Archives for posts with tag: a case of the Mondays

I beat the sun to the trailhead this morning by a few minutes. The morning is dark and peaceful before daybreak. I wait for enough light to see the trail before I walk.

The distant glow of the human experience doesn’t cast enough light to see by.

Yesterday was good. We got a lot done (together, as a family). The whole weekend was busy and productive. I got most of what was on my list finished. I feel a certain sense of accomplishment from that. The work involved, in this case, was 100% to do with my Traveling Partner’s comfort and refinements and quality of life improvements to his personal space. Comfort, ease, and accessibility matter, and we all worked together to complete projects towards this end (some of which had been planned nearly four years ago). It was satisfying work.

I promised myself at the start of the weekend that I would make time for something creative and that I would do at least one thing for myself, that wasn’t any sort of common domestic chore. I managed to live up to that commitment to myself, late Sunday evening, finally, after my feet were too sore to keep standing on them. No new paintings, but I did open my pastel case and carefully placed new pastels into their places, enjoying the displayed colors and giving myself over to artistic contemplation for a little while before calling it a night. It’s not much, but it was time spent on my own needs, my own way. Enough.

… Daybreak comes, and soon enough light to walk the trail…

It gets light so much later now. I breathe in the cool morning air. Fall is coming. There may yet be some very hot days ahead, but the days are definitely getting shorter, the mornings cooler, and the season is changing. Noisy trucks crossing the parking lot headed towards the construction site on the other side remind me this is a work day. (Fucking hell, humans, do you really have to make so g’damned much noise all the fucking time?)

A new day, a new chance to begin again.

I get my boots on, grab my cane, and head out. A new day is dawning. In practical terms, I know where this trail I’m walking will lead me, but in metaphorical terms, the “trail” ahead of me is a mystery, unfolding ahead of me, each new moment truly new and only revealed to me as I live the moment. There’s a lot of comfort and delight in that notion (for me). No reason to anticipate disaster, chaos, or pain; the future is not known. No exceptions. I breathe, exhale, and relax and start down the trail, eyes wide with wonder.

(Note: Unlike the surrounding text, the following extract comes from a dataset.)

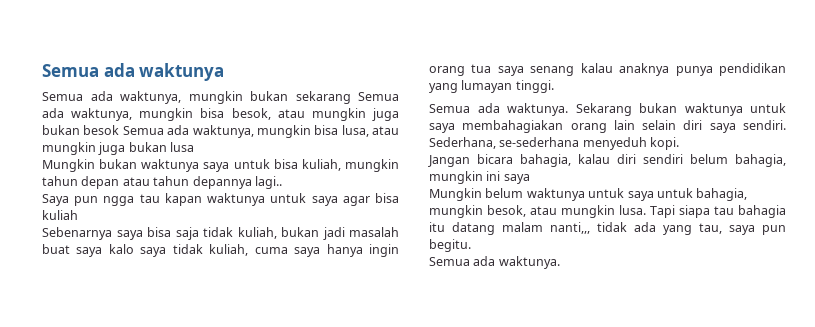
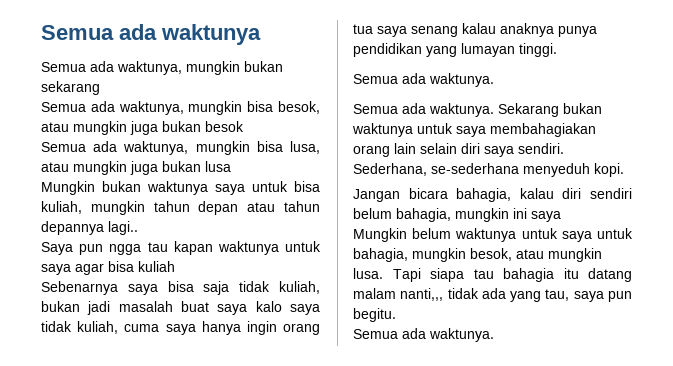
(351, 97) none -> (100, 88) //
(120, 130) none -> (244, 126) //
(568, 109) none -> [353,103,494,117] // Semua ada waktunya.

There’s a low mist clinging to the ground over the meadow, near the river beyond the trees. The air is fresh and sweet, and for the moment the morning is quiet as the sunrise begins. It’s enough to live this gentle moment. It’s a good time to begin again.

This moment is enough.

This was a weird week. Work felt like 3 Mondays – and I believe 3 Mondays make a case (…of the… lol. I know, it’s bad.) Yeah. So. Today, though? Not a Monday.

The morning started with a foggy drizzle and chilly, still, air. No breeze. No traffic. The commute was easy. I don’t remember it in any detail, aside from the pure moment of delight as the signal light at intersection after intersection turned green immediately ahead of me. Bliss! I maintained a disciplined eye on my speed, marveling at the sequence of intersections, and enjoyed the uninterrupted momentum. I wasn’t speeding, wasn’t going slow… just… driving. It was lovely.

I parked and stood in the chilly morning cityscape for some minutes, just breathing, listening, watching. It felt… mischievous and tempting. I considered getting back in the car and going… where? Somewhere. Somewhere new, or strange, or… away.  Ah. Is that it? I smile at the morning, gray and misty. Am I needing “a getaway”? Cuz… that usually means I’m not taking care of myself, and have made that infernal “to do list” a bit too long. I nod wisely to myself, as if I think I know something, and head to the elevator to enjoy a few hours of feeling like I know things.

I got home less concerned about knowing, and more focused on being. It’s a chilly evening. I turn on the gas fireplace. I make a cup of tea. I put everything else aside and properly care for this fragile vessel, and the woman in the mirror.

…At least for the moment, I am not concerned with politics, the scary world we’ve made, how mean people can be to each other, the cost of living life, my health, mortality, or bank account. I’m just sipping this cup of tea, and taking a few quiet minutes. (You think I’m writing; this laptop is balanced carefully in my lap, I am seated on my meditation cushion, with a cup of hot tea gently perched on my knee – a sneeze could be very costly right about now – and I am sitting contentedly with my thoughts, and the lovely view of autumn arriving slowly, and only writing now and then… and almost not at all.

I sit awhile.

Then awhile more.

I finish my tea, and continue, seated… relaxed.